Kashuu tiba-tiba saja menyadari sesuatu setelah mendengar perkataan pedang itu barusan. “Kenapa kau menyebut dirimu sendiri sebagai pedang pembawa sial?” tanyanya kemudian.

“Tadi pagi aku sudah bilang, ‘kan? Kedua tuanku yang sebelumnya tewas karena menjadi tuanku. Padahal tugasku sebagai sebuah pedang adalah untuk melindungi tuanku, tapi aku malah tidak bisa melakukan apa pun saat mereka tewas. Benar-benar pembawa sial,” kata pedang itu panjang lebar.
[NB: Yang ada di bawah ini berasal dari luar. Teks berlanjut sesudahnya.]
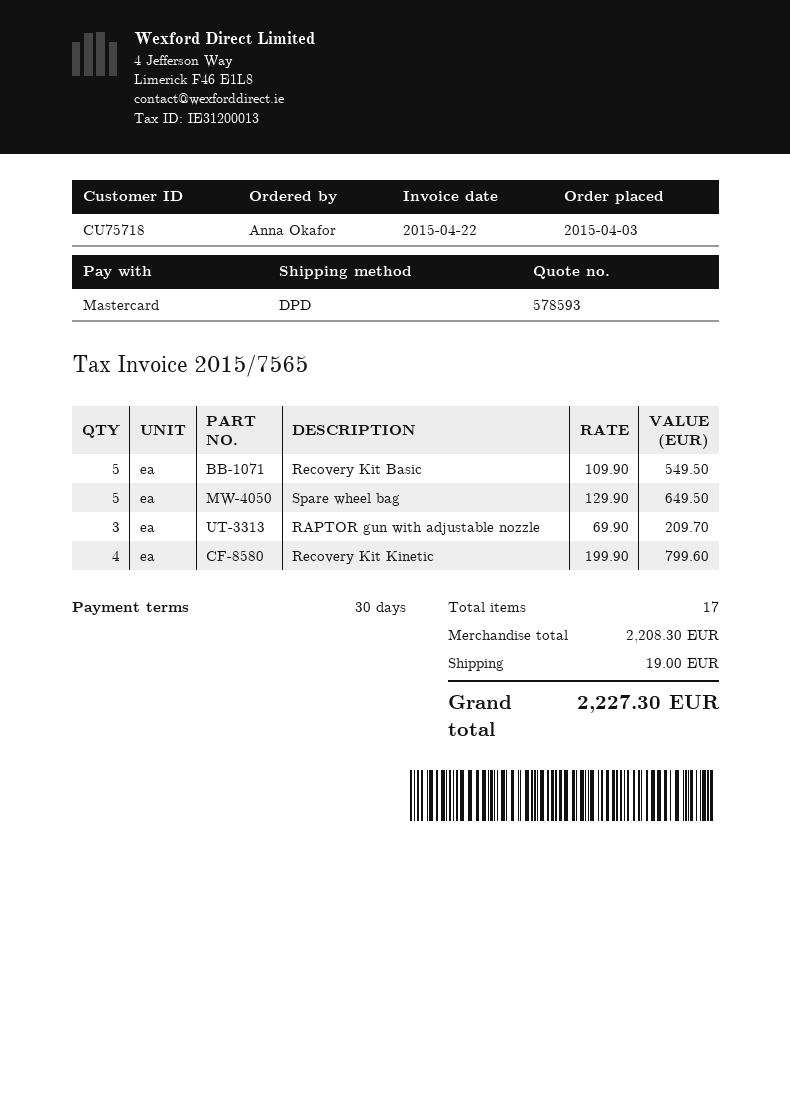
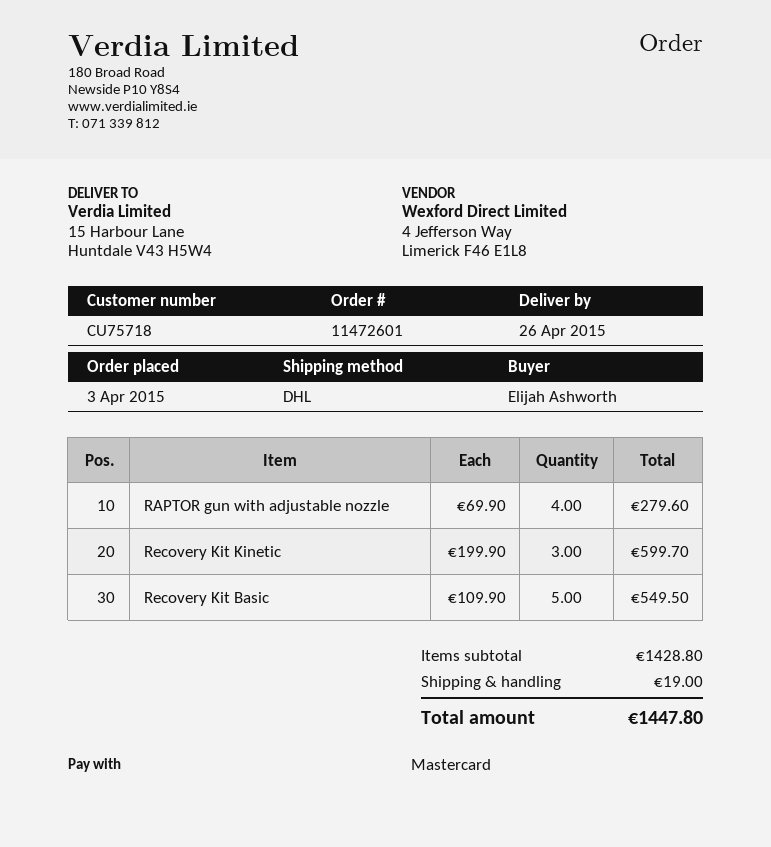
ordered by: Anna Okafor -> Elijah Ashworth
shipping method: DPD -> DHL
Spare wheel bag: 5 x 129.90 = 649.50 -> none
RAPTOR gun with adjustable nozzle: 3 x 69.90 = 209.70 -> 4 x 69.90 = 279.60
Recovery Kit Kinetic: 4 x 199.90 = 799.60 -> 3 x 199.90 = 599.70
subtotal: 2208.30 -> 1428.80
total: 2227.30 -> 1447.80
“Dan karena tidak ingin hal buruk seperti itu juga terjadi pada kami, makanya kau memperingatkan kami supaya tidak dekat dengan dirimu?” Tanya Kashuu lagi memastikan.

“Aku tidak memperingatkan kalian,” bantah pedang baru itu.

“Nada bicaramu memang terdengar seperti mengancam, tapi sebenarnya kau memperingatkan kami karena khawatir hal yang buruk akan menimpa kami juga, ‘kan?” kata Kashuu lagi. Dan kali ini pedang bersurai hitam pendek itu terdiam. Sepertinya dia tidak bisa menjawab soal yang satu itu.

“Dengan kata lain,” ucap Hasebe yang akhirnya kembali ikut bicara, “Kau sebenarnya bukan benar-benar seorang pedang pembawa sial.”

“Seperti yang Saniwa katakan sebelumnya. Dia tahu kau bukan pedang pembawa sial karena sebenarnya kau sendiri yang menganggap dirimu sebagai pedang seperti itu karena merasa bersalah atas kematian kedua tuanmu yang sebelumnya,” kata Kashuu menimpali.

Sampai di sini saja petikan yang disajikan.